Until now, no book has covered all of Cold War air combat in the words of the men who waged it. In I Always Wanted to Fly, retired United States Air Force Colonel Wolfgang W. E. Samuel has gathered first-person memories from heroes of the cockpits and airstrips.

Battling in dogfights when jets were novelties, saving lives in grueling airlifts, or flying dangerous reconnaissance missions deep into Soviet and Chinese airspace, these flyers waged America's longest and most secretively conducted air war.
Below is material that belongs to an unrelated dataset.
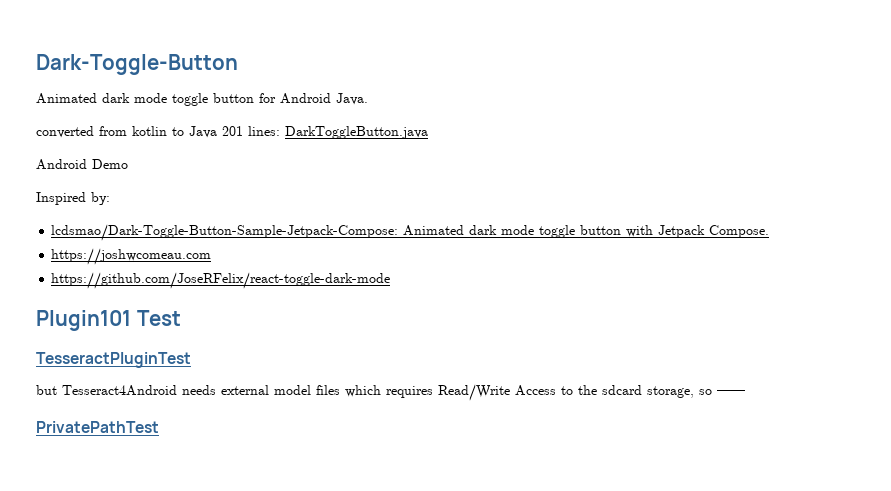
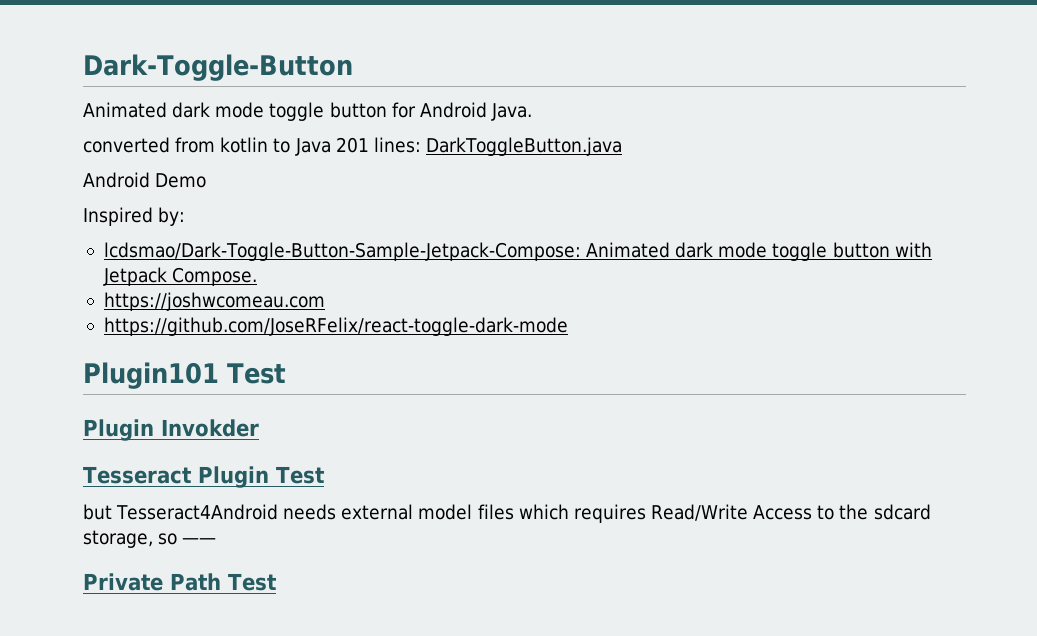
- TesseractPluginTest
+ Plugin Invokder
+ Tesseract Plugin Test
- PrivatePathTest
+ Private Path Test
Many of the pilots Samuel interviewed invoke the same sentiment when asked why they risked their lives in the air--"I always wanted to fly." While young, they were inspired by barnstormers, by World War I fighter legends, by the legendary Charles Lindbergh, and often just by seeing airplanes flying overhead. With the advent of World War II, many of these dreamers found themselves in cockpits soon after high school. Of those who survived World War II, many chose to continue following their dream, flying the Berlin Airlift, stopping the North Korean army during the "forgotten war" in Korea, and fighting in the Vietnam War.

Told in personal narratives and reminiscences, I Always Wanted to Fly renders views from pilots' seats and flight decks during every air combat flashpoint from 1945--1968. Drawn from long exposure to the immense stress of warfare, the stories these warriors share are both heroic and historic.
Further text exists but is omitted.